Co do spadku mocy po mocnym rozgrzaniu to nie zapominajcie że może powodować pasek rozrządu. TAK! Sam się na tym przejechałem zakładając go. W roverach po nagrzaniu pasek się zaciska, a nie poluźnia jak w większości aut. Co za tym idzie po mocnym nagrzaniu ściąga mocno pompę wody i wszystkie łożyska które napędza, stąd podejrzewam Wasze spadki mocy. Rozszerzalność cieplna metali też swoje robi, ja wczoraj walczyłem z klockiem hamulcowym bo tarcza tak się od ciepła powiększała że klocek cały czas tarł :O ale udało się wyregulować odległość na szczęście
A tak przy okazji - co ile się ten płyn wymienia? Może jest już stary i stracił swoje właściwości? I po nagrzaniu gęstnieje czy coś....
Wymieniałem. Niby jest lepiej niż poprzedniego lata, ale to chyba jeszcze nie to samo co po kupnie samochodu, kiedy mogłem kręcić jednym małym paluszkiem. Zobaczymy co będzie dalej.
leszczu napisał/a:
Panowie jak wam popiskuje sprzęgło to psiknijcie trochę wd albo smarem w sprayu na łapę. Mi to pomogło i już ponad rok mam spokój.
Psikaliśmy i smarowaliśmy i nic.
bibson3 napisał/a:
Co do spadku mocy po mocnym rozgrzaniu to nie zapominajcie że może powodować pasek rozrządu. TAK! Sam się na tym przejechałem zakładając go. W roverach po nagrzaniu pasek się zaciska, a nie poluźnia jak w większości aut. Co za tym idzie po mocnym nagrzaniu ściąga mocno pompę wody i wszystkie łożyska które napędza, stąd podejrzewam Wasze spadki mocy.
Pompa wody w 420 Si nie jest napędzana paskiem rozrządu tylko oddzielnie. A wszystkie paski mam nowe.

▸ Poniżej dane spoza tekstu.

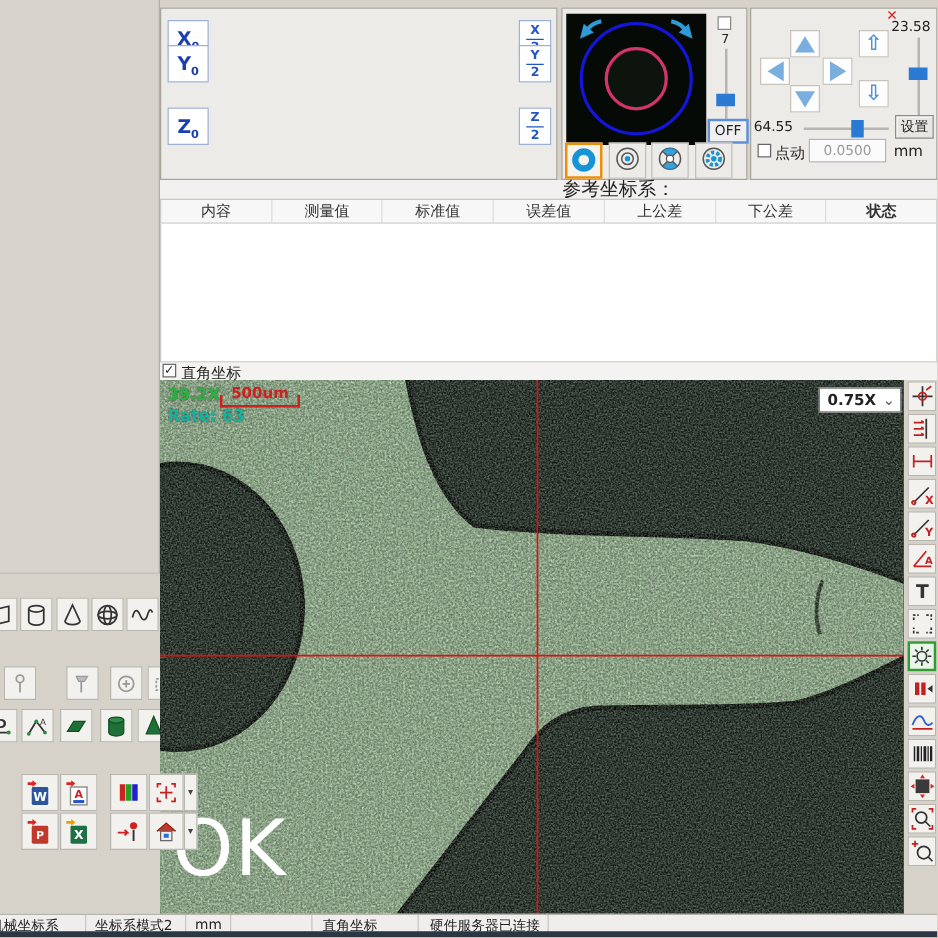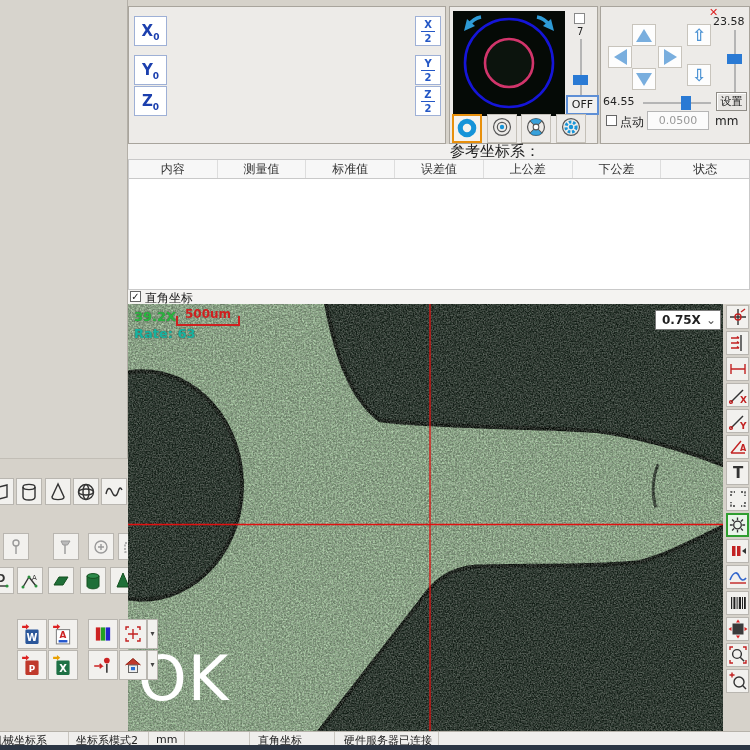"Y0" div.dro-row { top: 48px -> 29px }
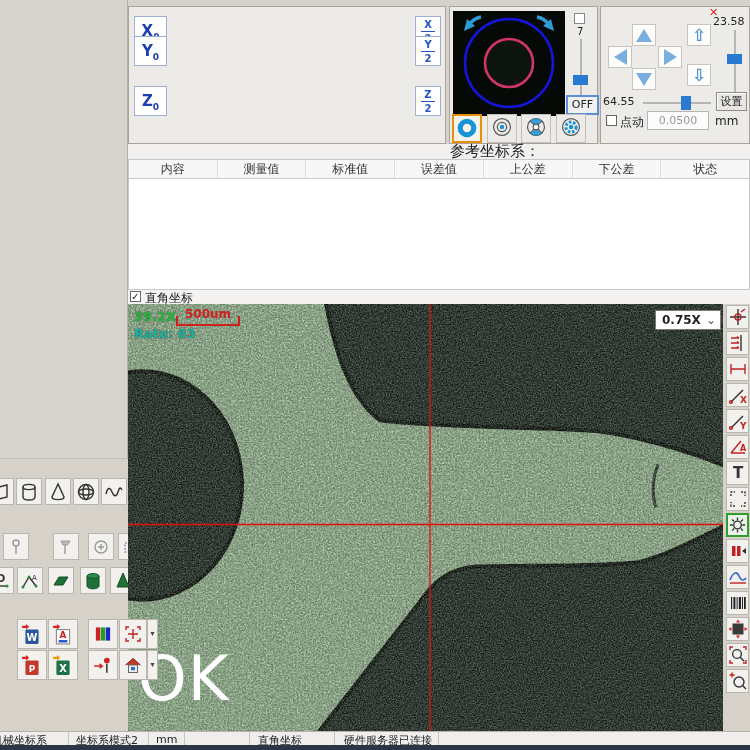"状态" div.th { font-weight: none -> bold }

Micros - czekam na wieści, najlepiej na PW albo GG.
EDIT:
Ponoć w 420 Si pod maską pod pudełkiem bezpiecznikami jest zbiorniczek na ten płyn od sprzęgła. Prawda li to? Z tego co czytałem tego się nie wymienia ale może trzeba uzupełnić raz na jakiś czas.
_________________ Rover 420 Si Lux '96 bez gaziuuu
wcześniej PoldoRover 1.4 MPi "Adrenaline" 105,5 KM
Pomógł: 116 razy Dołączył: 05 Lis 2008 Posty: 2341
Wysłany: Pią Cze 10, 2011 00:36
ArekL napisał/a:
Ponoć w 420 Si pod maską pod pudełkiem bezpiecznikami jest zbiorniczek na ten płyn od sprzęgła. Prawda li to? Z tego co czytałem tego się nie wymienia ale może trzeba uzupełnić raz na jakiś czas.

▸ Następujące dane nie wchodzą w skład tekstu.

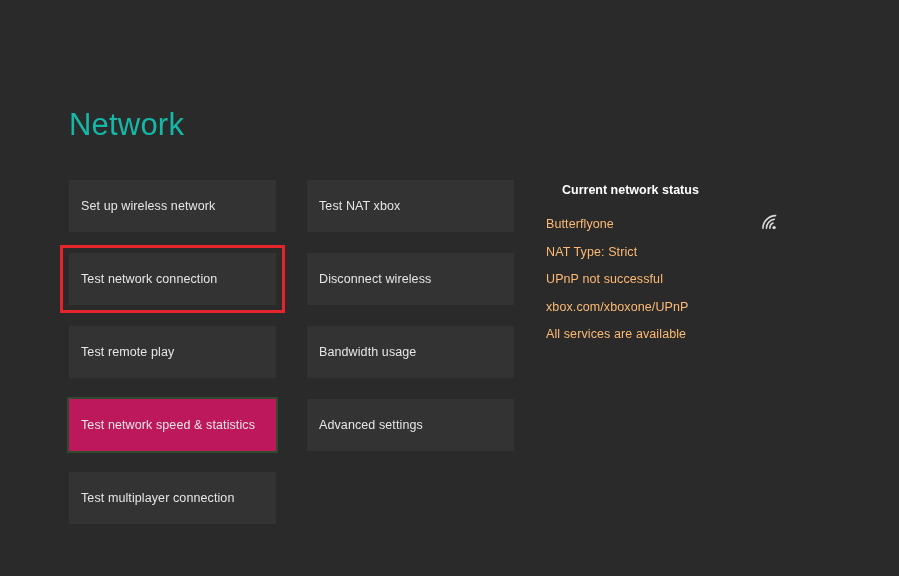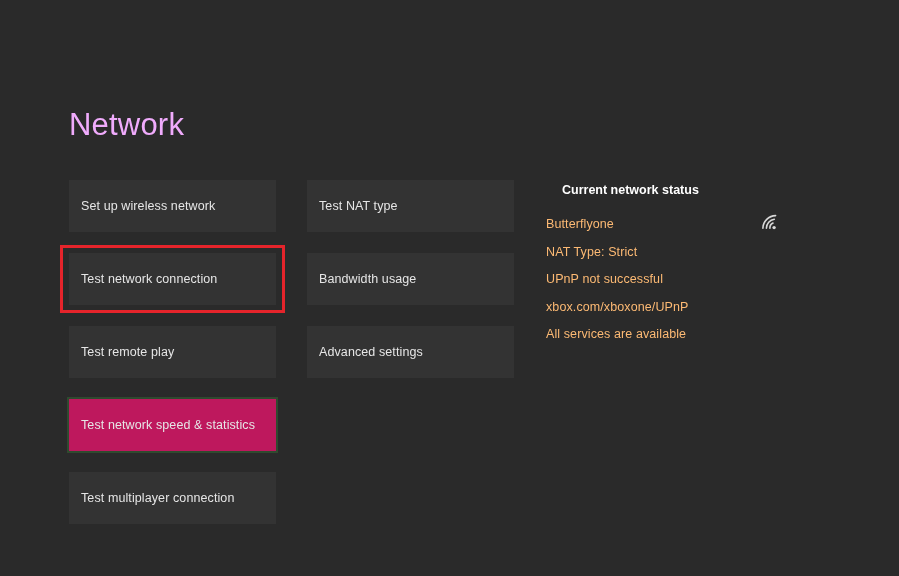"Network" #page-title { color: #f0abfc -> #14b8a6 }
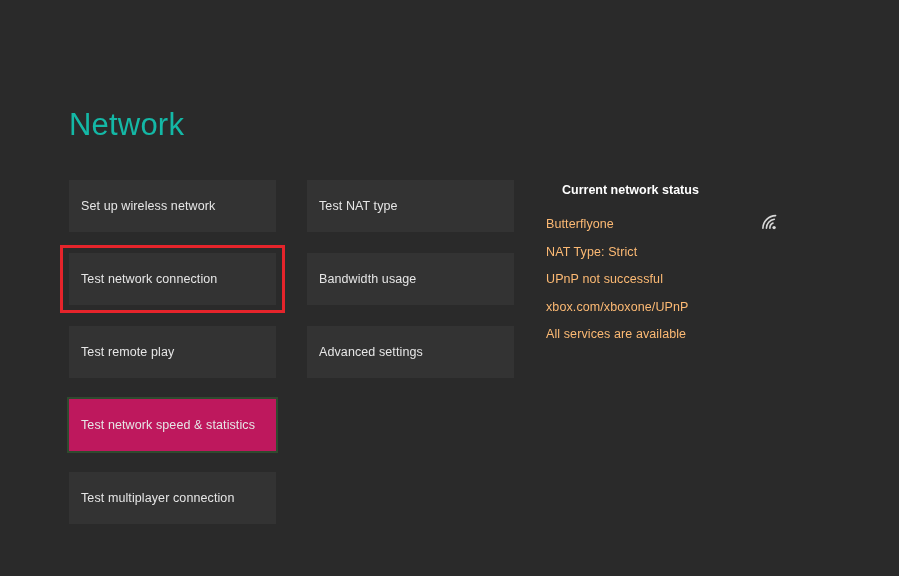"Test NAT type" span.tile-label { text: type -> xbox }
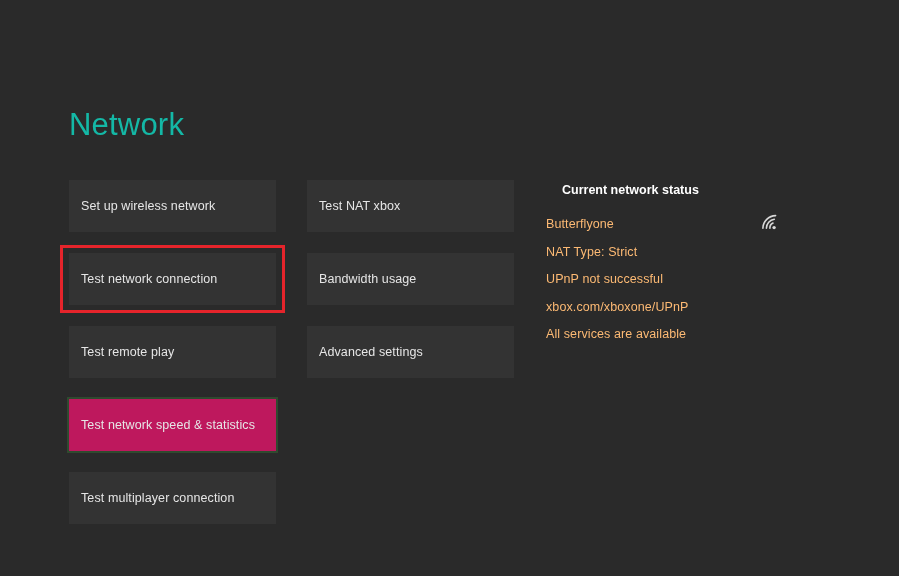"Disconnect wireless" div.tile { html: none -> <div> <span>Disconnect wireless</span> </div> }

Nie wiem czy w 420 tak jest, ale w 45 iDT tak jest właśnie, pytasz uzupełniać, ale to jakbyś miał jakieś wycieki na układzie pompka-wysprzęglik. A wymienić można, tylko później musisz układ odpowietrzyć, nalewasz płynu do zbiorniczka pompki a siłownikiem wysprzęglika działasz jak strzykawką- powoli wsuwasz i wysuwasz go, najlepiej jak druga osoba luka do zbiorniczka i obserwuje kiedy przestaną lecieć bąble powietrza.
Potwierdzam. Odebrałem wczoraj auto od mechanika i poza tym, że pedał sprzęgła chodzi płynniej i lżej nic się nie zmieniło - dalej skrzypi niemiłosiernie po rozgrzaniu. Będę drążył temat. Jak na coś wpadniecie, piszcie, ja też postaram się pomęczyć mechanika w tym temacie.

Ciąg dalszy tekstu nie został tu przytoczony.